Allgeier is the self-proclaimed “fishing leader,” though it’s important to note the Ryan’s don’t even keep track.
“I’ve caught three fish, you only caught one!” Allgeier would say.
Piquing his interest was his first cast, when he accidentally caught a small fish.
“Logan and Corey didn’t know how to cast the rod. So the rod didn’t have a worm on it, but I cast the rod just to show them,” Allegeier said.
Days later, he felt a vicious tug on the end of his reel. A gigantic catfish snatched the bait, “which is weird because all the other fish in there are pretty small,” Corey Ryan said. Unfortunately, the cast snapped, only motivating Allgeier to catch the beast next time. The fishing equivalent of a hole-in-one: squashed. He won’t give up. Before what he calls the nightly “fishing expedition,” he repeats, “I’m gonna catch the monster! I’m gonna catch the pond monster!”
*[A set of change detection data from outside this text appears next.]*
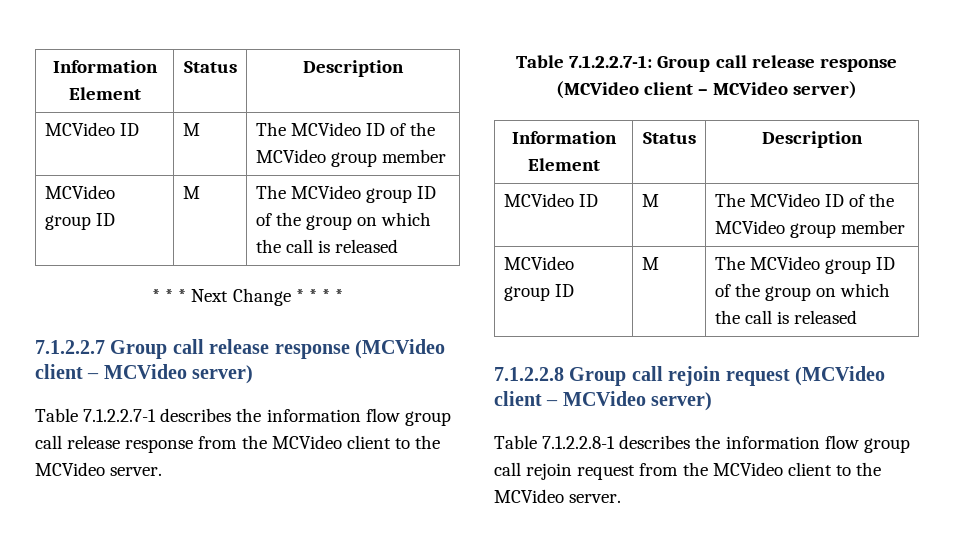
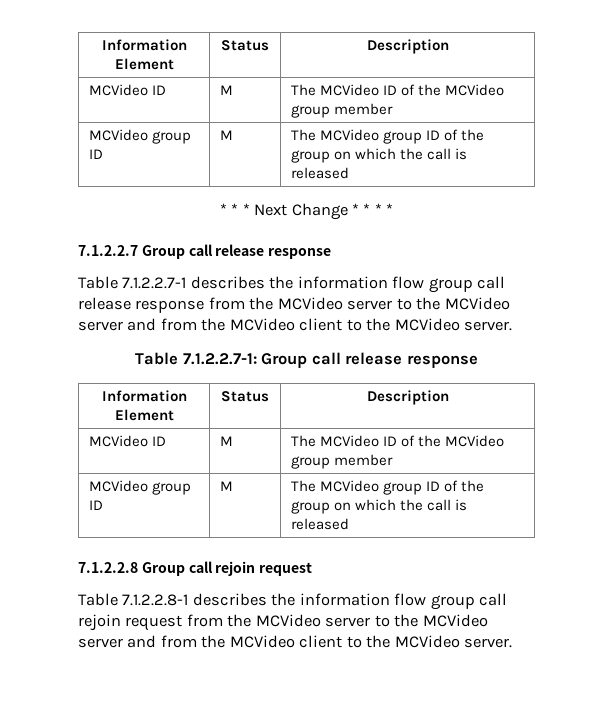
- 7.1.2.2.7 Group call release response (MCVideo client – MCVideo server)
+ 7.1.2.2.7 Group call release response
- Table 7.1.2.2.7-1 describes the information flow group call release response from the MCVideo client to the MCVideo server.
+ Table 7.1.2.2.7-1 describes the information flow group call release response from the MCVideo server to the MCVideo server and from the MCVideo client to the MCVideo server.
- Table 7.1.2.2.7-1: Group call release response (MCVideo client – MCVideo server)
+ Table 7.1.2.2.7-1: Group call release response
- 7.1.2.2.8 Group call rejoin request (MCVideo client – MCVideo server)
+ 7.1.2.2.8 Group call rejoin request
- Table 7.1.2.2.8-1 describes the information flow group call rejoin request from the MCVideo client to the MCVideo server.
+ Table 7.1.2.2.8-1 describes the information flow group call rejoin request from the MCVideo server to the MCVideo server and from the MCVideo client to the MCVideo server.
Like playing golf, Allgeier will go fishing regardless of the conditions. As the sun sets after three hours of fishing, he’s connected a long extension cord to a construction light.
“Mosquitos were real bad, so it wasn’t the best idea ever,” Allgeier admitted.
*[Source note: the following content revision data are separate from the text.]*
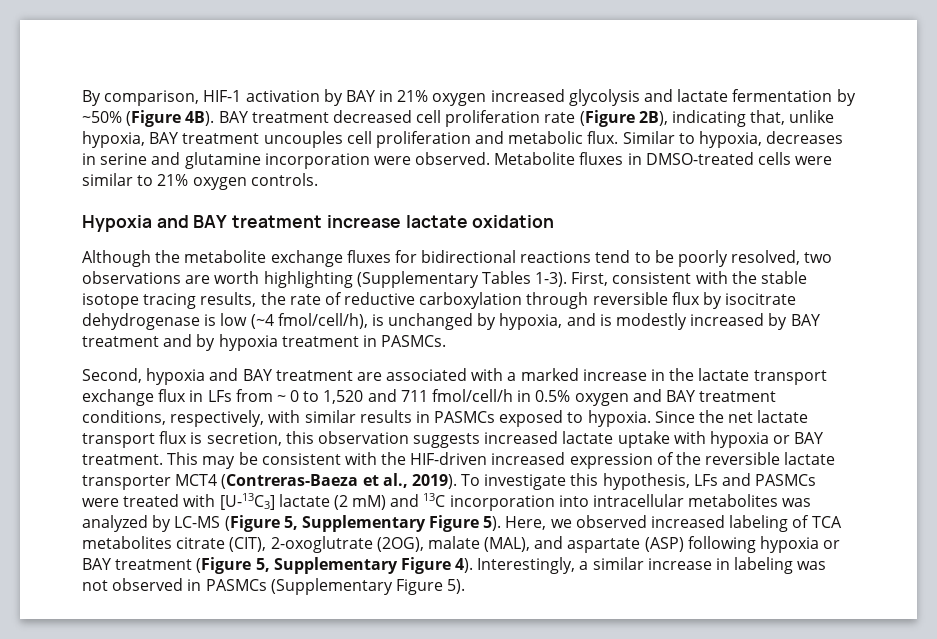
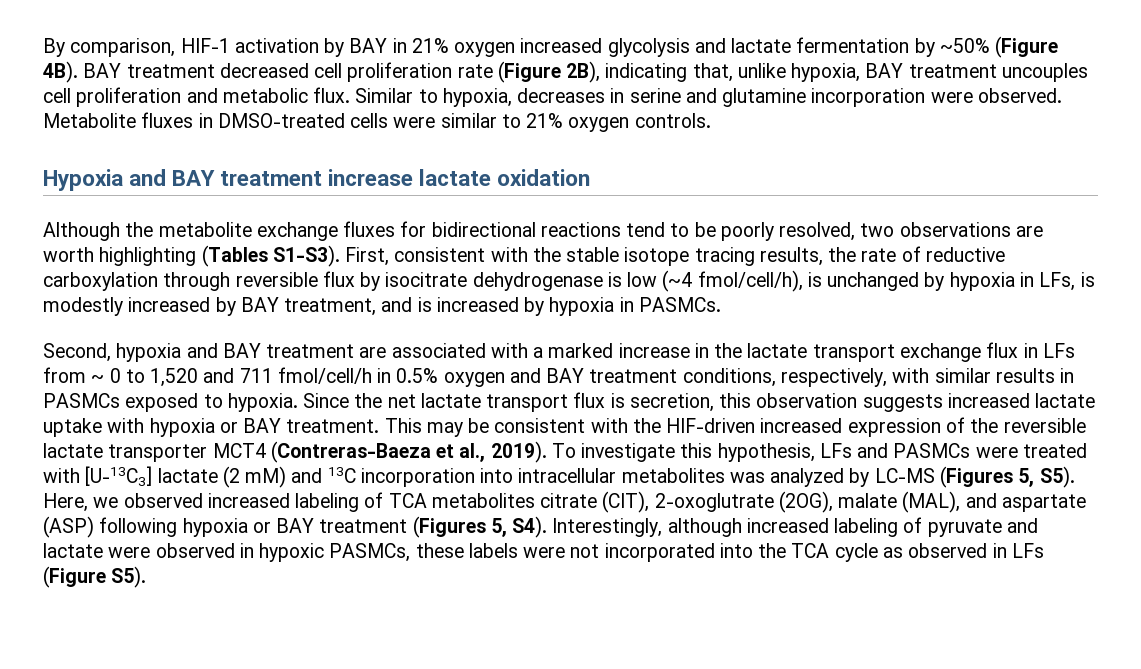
- Although the metabolite exchange fluxes for bidirectional reactions tend to be poorly resolved, two observations are worth highlighting (Supplementary Tables 1-3).
+ Although the metabolite exchange fluxes for bidirectional reactions tend to be poorly resolved, two observations are worth highlighting (Tables S1-S3).
- First, consistent with the stable isotope tracing results, the rate of reductive carboxylation through reversible flux by isocitrate dehydrogenase is low (~4 fmol/cell/h), is unchanged by hypoxia, and is modestly increased by BAY treatment and by hypoxia treatment in PASMCs.
+ First, consistent with the stable isotope tracing results, the rate of reductive carboxylation through reversible flux by isocitrate dehydrogenase is low (~4 fmol/cell/h), is unchanged by hypoxia in LFs, is modestly increased by BAY treatment, and is increased by hypoxia in PASMCs.
- To investigate this hypothesis, LFs and PASMCs were treated with [U-13C3] lactate (2 mM) and 13C incorporation into intracellular metabolites was analyzed by LC-MS (Figure 5, Supplementary Figure 5). Here, we observed increased labeling of TCA metabolites citrate (CIT), 2-oxoglutrate (2OG), malate (MAL), and aspartate (ASP) following hypoxia or BAY treatment (Figure 5, Supplementary Figure 4). Interestingly, a similar increase in labeling was not observed in PASMCs (Supplementary Figure 5).
+ To investigate this hypothesis, LFs and PASMCs were treated with [U-13C3] lactate (2 mM) and 13C incorporation into intracellular metabolites was analyzed by LC-MS (Figures 5, S5). Here, we observed increased labeling of TCA metabolites citrate (CIT), 2-oxoglutrate (2OG), malate (MAL), and aspartate (ASP) following hypoxia or BAY treatment (Figures 5, S4). Interestingly, although increased labeling of pyruvate and lactate were observed in hypoxic PASMCs, these labels were not incorporated into the TCA cycle as observed in LFs (Figure S5).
During the winter, the pond completely frozen over, he texted both Logan and Corey: “let’s go fishing.” He simply wanted to break in the new fishing rod his uncle-in-law gifted him on Christmas.
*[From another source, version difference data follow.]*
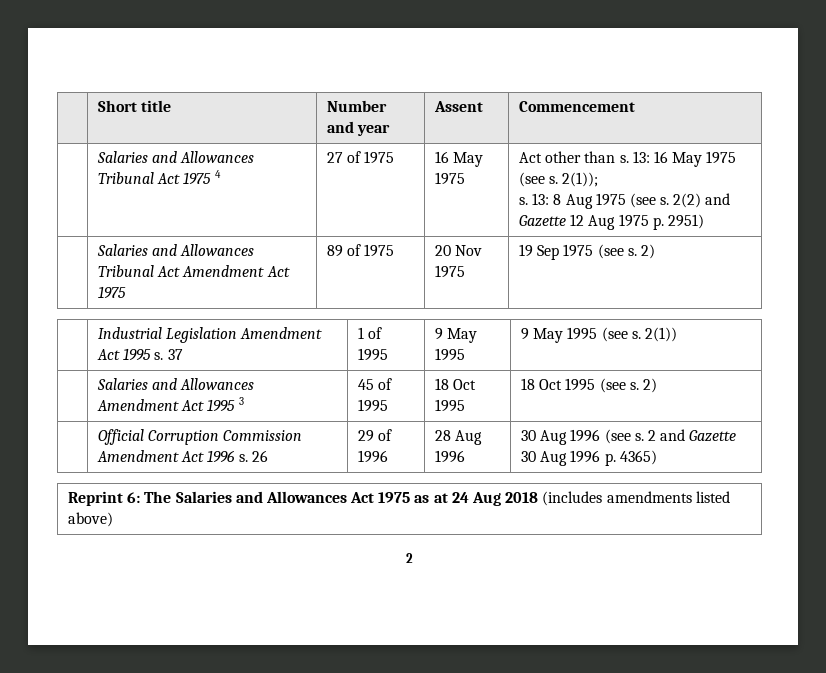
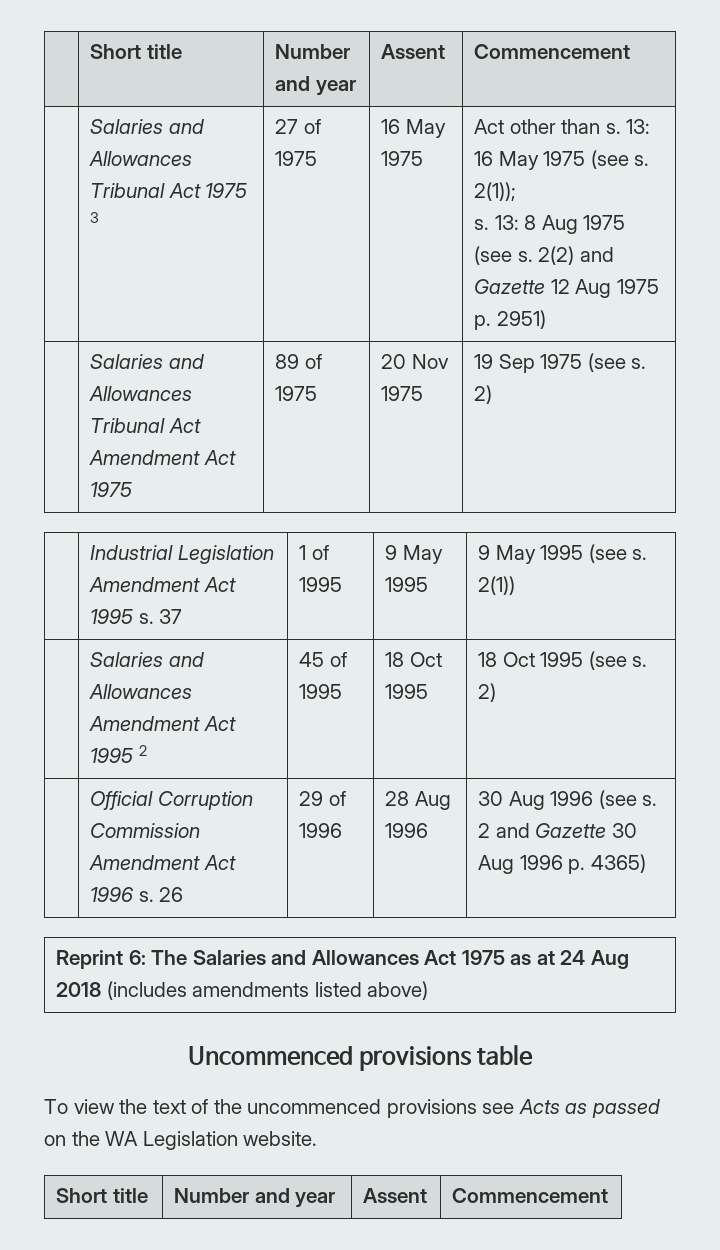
- | Salaries and Allowances Tribunal Act 1975 4 | 27 of 1975 | 16 May 1975 | Act other than s. 13: 16 May 1975 (see s. 2(1));
+ | Salaries and Allowances Tribunal Act 1975 3 | 27 of 1975 | 16 May 1975 | Act other than s. 13: 16 May 1975 (see s. 2(1));
- | Salaries and Allowances Amendment Act 1995 3 | 45 of 1995 | 18 Oct 1995 | 18 Oct 1995 (see s. 2)
+ | Salaries and Allowances Amendment Act 1995 2 | 45 of 1995 | 18 Oct 1995 | 18 Oct 1995 (see s. 2)
  Reprint 6: The Salaries and Allowances Act 1975 as at 24 Aug 2018 (includes amendments listed above)
- 2
+ Uncommenced provisions table
+ To view the text of the uncommenced provisions see Acts as passed on the WA Legislation website.
+ Short title | Number and year | Assent | Commencement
“Sure Pat, I don’t want to, but you can go back there,” Corey Ryan replied.
Still fresh in his mind, was the win — his first collegiate win — at the Big Four Classic on April 9, as Allgeier practiced at the Highland Golf and Country Club on April 23.
Clouds hung over the otherwise beautiful course, the howl of the wind heard in the oak trees.
In the back-corner is the driving range, where Allgeier practiced aside Michael Cascino. The sophomore fiddled with his gloves while Allgeier started dispensing his bucket of balls.
Black Sony headphones in, Allgeier was listening to the newly-recorded podcast of,“No Laying up,” which documented Tiger Woods’ improbable comeback to win the 2019 masters, his first in 15 years.
Allgeier backpedaled to examine the clubs in his bag, eventually settling on a silver 7-iron. He rocked it back-and-forth, twice over. Adjusted his grip — left hand up, right hand down.
“Was it different than the others?” Allgeier asked, turning his back to the driving range with a grin on his face. “Well, yeah it was because I never won a college event before, in that aspect yeah — just to know I could do it.”
Now, he’s taking practice swings at an imaginary ball. Envisioning its travel, his face scrunches, smile vanishes. He’s done talking about the past, instead focusing on how to turn a recent “failure” — an eighth-place finish at the Wright State Invitational — into success at the Big East championship in Callawassie Island, South Carolina, which starts on April 26.
“Hopefully I continue that play,” Allgeier said. “I played well at Wright State, but had a couple bad holes that took me out of it.”
He still avoids routine.
“I start with the wedges, the shorter clubs, then I move to the longest,” Allegeier said, sifting through his bag. “Hit as many as I feel like I need to. Hit them better, then move on. So, I jump around.”
He moved to the tee box. His first lob shot landed in the nearest bunker, at least 20 yards from the hole. He shook his head, tightened his grip, and quickly pit-patted another ball to the side of his club. Out of his bag, he yanked a ruler-sized pink stick.
“If you’re wondering what this is,” he points to the pink stick which now lay horizontally across his feet, “It’s an alignment stick.”
He visualized the target line, then, closed his stance. His second swing had beautiful connection: the clubhead dinged the sweet spot of the ball. He snapped his head up to trace its trajectory, until it dropped no more than five feet from the hole.
Allgeier places the club back into his bag, which he lifts onto his broad-shoulders. Back to the putting green. Allgeier keeps going. Keeps golfing.